ACTIVITY:
Exact reproduction of the listing is required. Pictures are not reproduced.
Top of RECORDED DATA
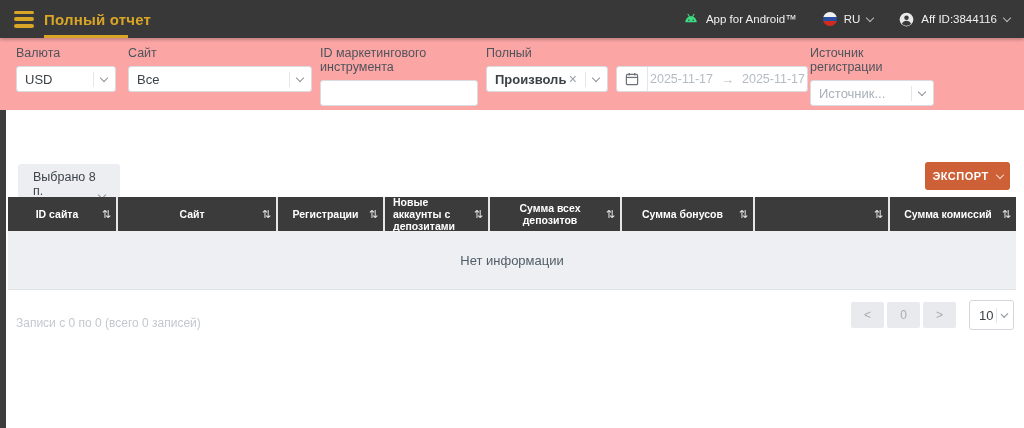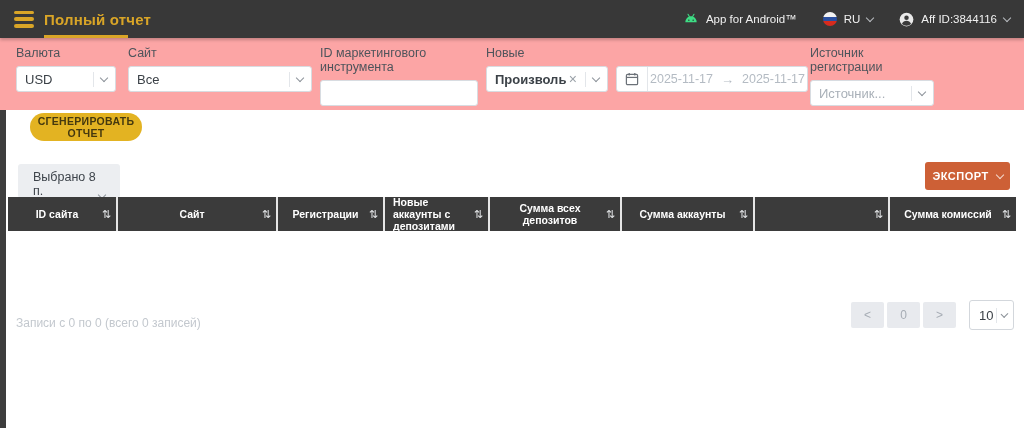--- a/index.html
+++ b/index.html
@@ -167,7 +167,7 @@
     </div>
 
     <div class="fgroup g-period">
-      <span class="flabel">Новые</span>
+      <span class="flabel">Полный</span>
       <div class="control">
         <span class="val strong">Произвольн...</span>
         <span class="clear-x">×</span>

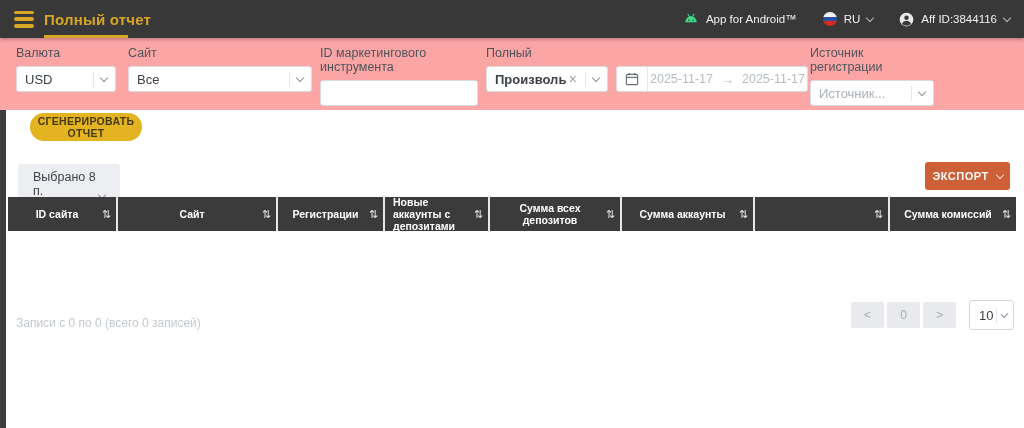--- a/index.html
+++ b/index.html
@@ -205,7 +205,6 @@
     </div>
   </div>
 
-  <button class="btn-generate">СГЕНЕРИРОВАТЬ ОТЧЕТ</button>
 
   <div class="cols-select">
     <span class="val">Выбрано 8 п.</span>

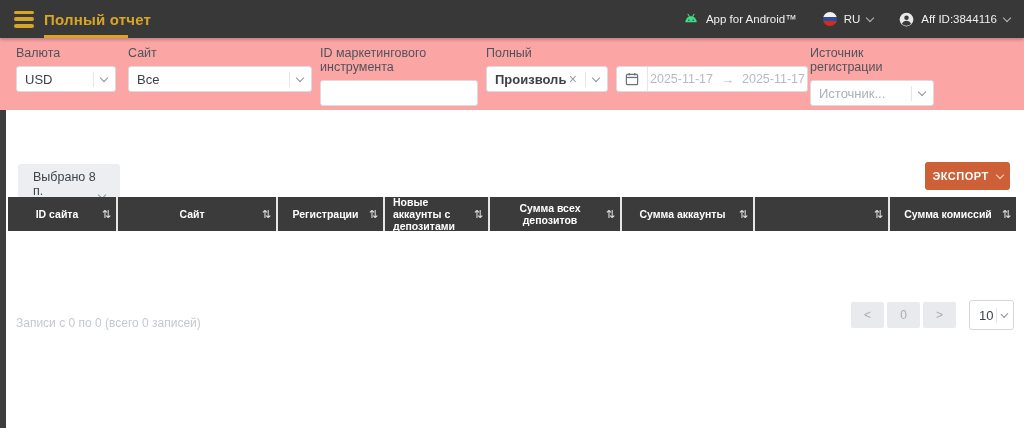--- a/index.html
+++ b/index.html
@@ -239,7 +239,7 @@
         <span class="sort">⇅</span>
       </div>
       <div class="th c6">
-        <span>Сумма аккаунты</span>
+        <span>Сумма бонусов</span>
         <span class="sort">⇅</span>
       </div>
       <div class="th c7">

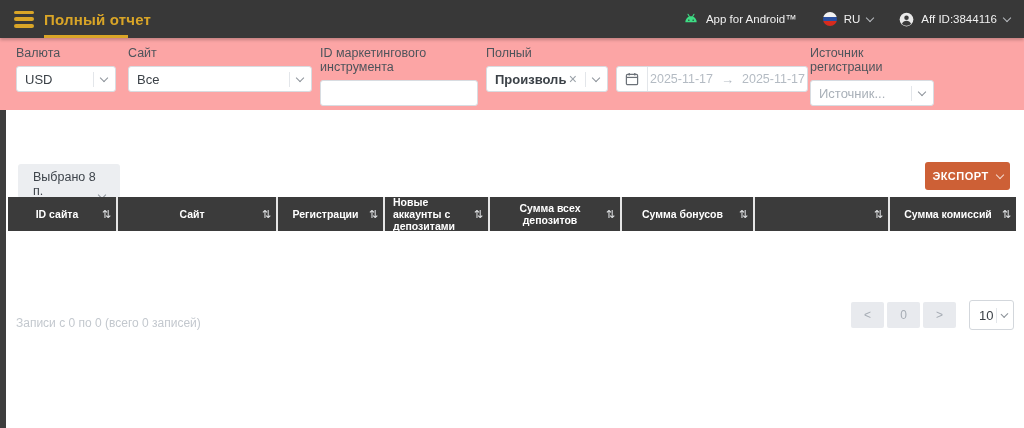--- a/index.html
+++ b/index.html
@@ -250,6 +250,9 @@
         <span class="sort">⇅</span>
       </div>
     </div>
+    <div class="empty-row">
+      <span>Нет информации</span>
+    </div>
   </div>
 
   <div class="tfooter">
Bottom of RECORDED DATA
YOUR SOLUTION:
--- a/index.html
+++ b/index.html
@@ -167,7 +167,7 @@
     </div>
 
     <div class="fgroup g-period">
-      <span class="flabel">Новые</span>
+      <span class="flabel">Полный</span>
       <div class="control">
         <span class="val strong">Произвольн...</span>
         <span class="clear-x">×</span>

--- a/index.html
+++ b/index.html
@@ -205,7 +205,6 @@
     </div>
   </div>
 
-  <button class="btn-generate">СГЕНЕРИРОВАТЬ ОТЧЕТ</button>
 
   <div class="cols-select">
     <span class="val">Выбрано 8 п.</span>

--- a/index.html
+++ b/index.html
@@ -239,7 +239,7 @@
         <span class="sort">⇅</span>
       </div>
       <div class="th c6">
-        <span>Сумма аккаунты</span>
+        <span>Сумма бонусов</span>
         <span class="sort">⇅</span>
       </div>
       <div class="th c7">

--- a/index.html
+++ b/index.html
@@ -250,6 +250,9 @@
         <span class="sort">⇅</span>
       </div>
     </div>
+    <div class="empty-row">
+      <span>Нет информации</span>
+    </div>
   </div>
 
   <div class="tfooter">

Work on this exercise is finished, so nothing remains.